I look out my window and marvel at the reassuring sight of driving adjacent to a solid hundred foot drop with nothing to protect you other than the lush canopy of trees swaying gently in the Hawaiian wind. We were passengers aboard the luxurious Pride of America about to spend the next two hours battling wilderness. The truck continued, ascending like a roller coaster without a peak. The road looked as if it went on forever until it eventually met with the sky. Everyone was pin-drop silent as the vehicle careened around closer corners and scaled steep heights.

Our journey to the top reminded me of the duality of nature. On one hand, here we are, a suburban family of four cruising along on one of the most dangerous drives on the planet. This is nothing like Jersey, this is nothing like anything we’ve ever seen before. This was miles and miles of pure adrenaline, with surprises at every turn. While some of these unplanned events seemed threatening, most were calming, like unnamed waterfalls cascading down shimmering rocks and falling into beautiful canyons. The lush rain forest, with its exotic smells and sounds, brought us one step closer to a simpler life , and yet, one where every day is a battle against the unknown.

The apex revealed a picturesque sight of the Pacific open, looking out towards Tahiti and Australia. The crystal-clear blue waters provided a fresh contrast from the grey rocks that separated us from the waves below. We got back in the Escape and the driver pulled a sharp right turn, almost sending half of us to the roaring waters below.

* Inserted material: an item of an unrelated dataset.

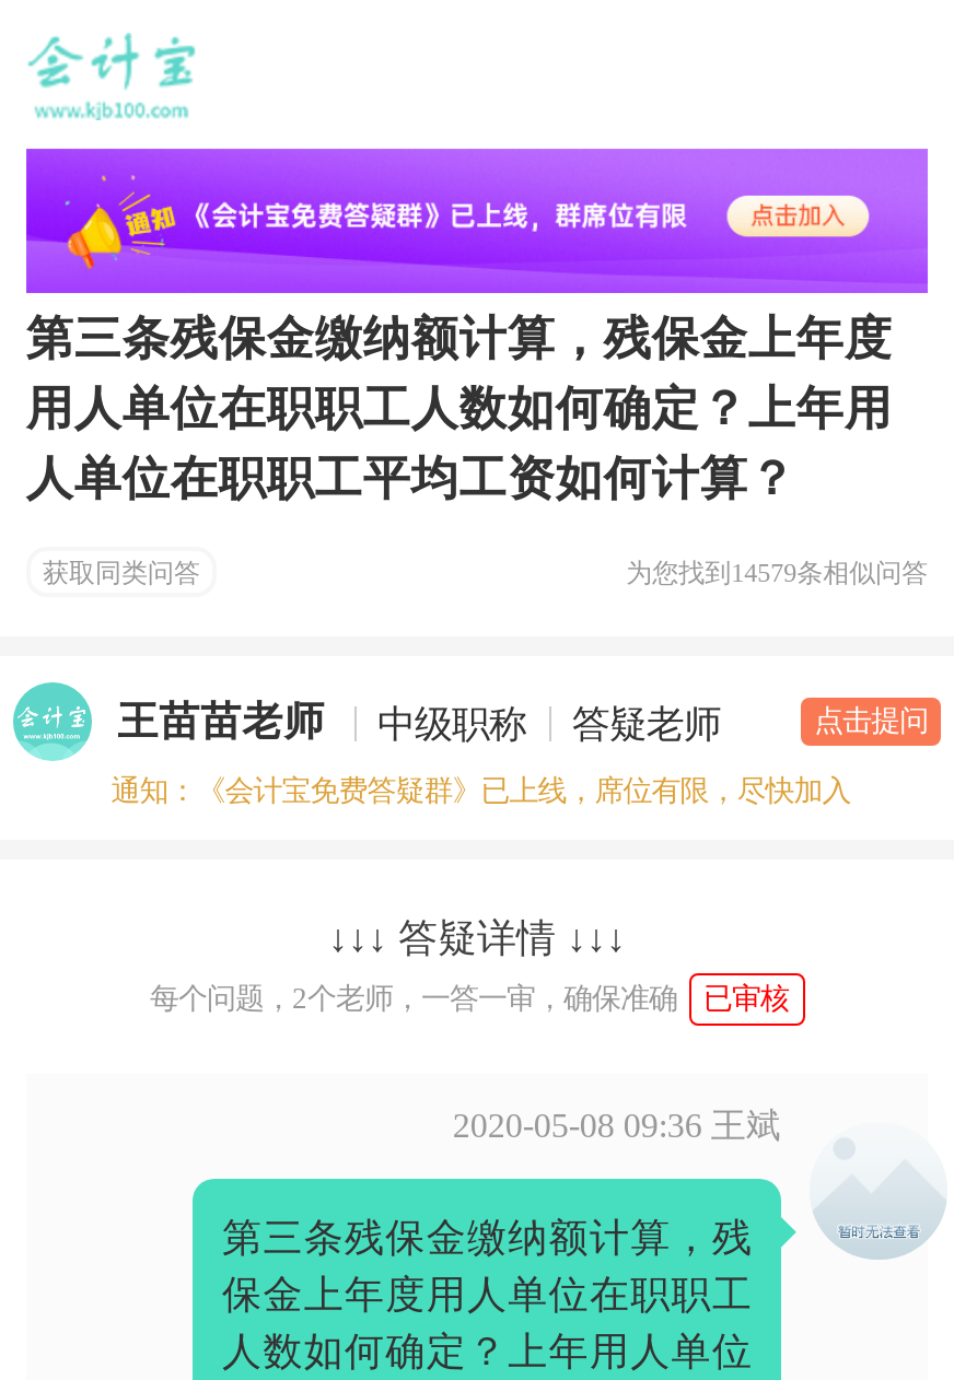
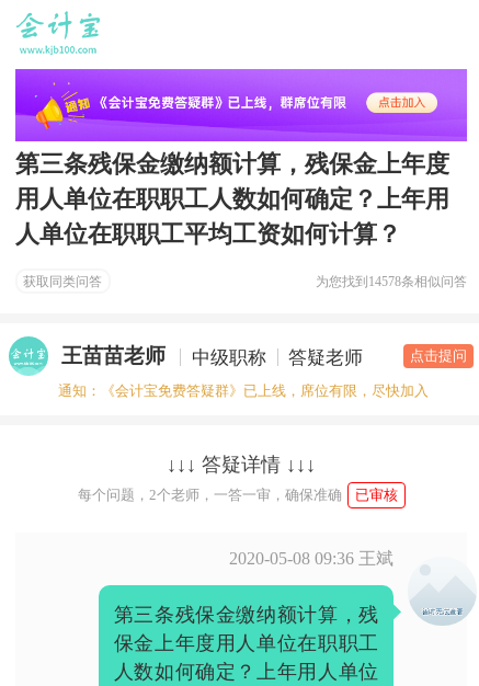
[626,557,928,587] 为您找到14579条相似问答 -> [316,274,467,289] 为您找到14578条相似问答

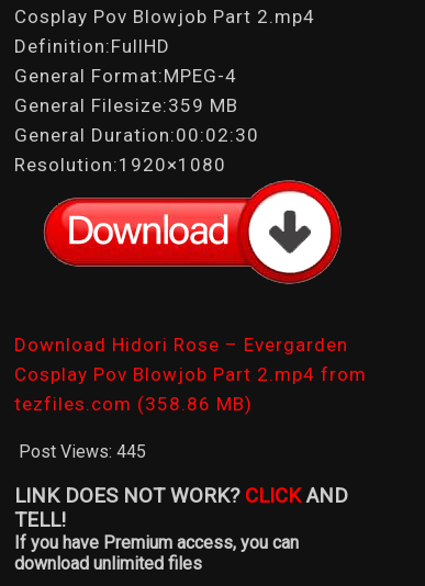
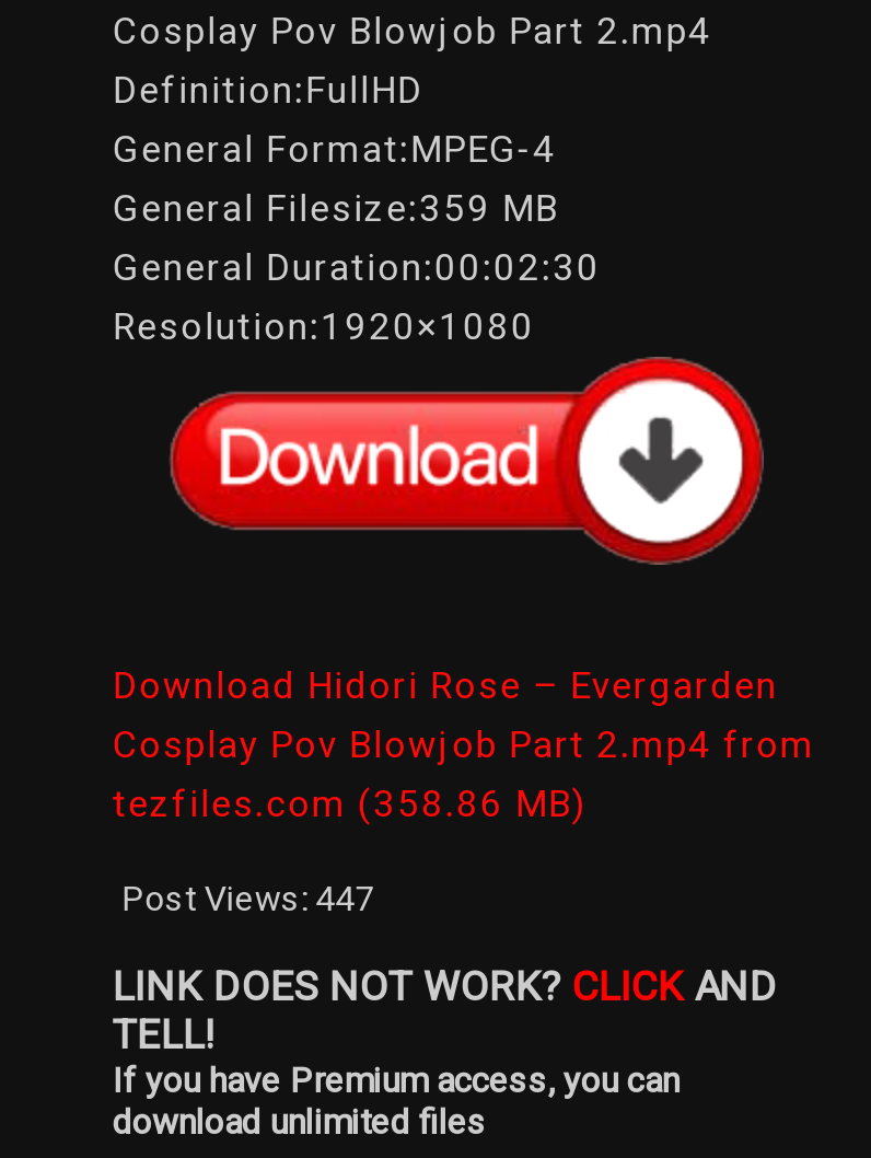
[19,441,146,462] Post Views: 445 -> [121,878,375,920] Post Views: 447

We cruised down the mountain, winding back in and out of the rainforest like a serpent hunting its prey.

The drive in Maui, more commonly known as the Road to Hana is only crossed by a handful of people every day, due to its unpaved roads and uncharted hidden passageways. This excursion is meant for the truly adventurous, those who embrace nature and are not afraid to see danger at every turn.

Some insight from Siddhi: 

I also did the Road to Hana when my family and I were in Hawaii. We decided to pump the thrill factor to yet another level by going solo. Meaning, still in a jeep, but without a professional driver. We drove on our own. Everything Rohan described nails it when it comes to encapsulating the experience. If you’re truly an adventure-seeker ,then consider renting your own vehicle- preferably a convertible- and taking on Hana on your own. It’s really an unforgettable experience.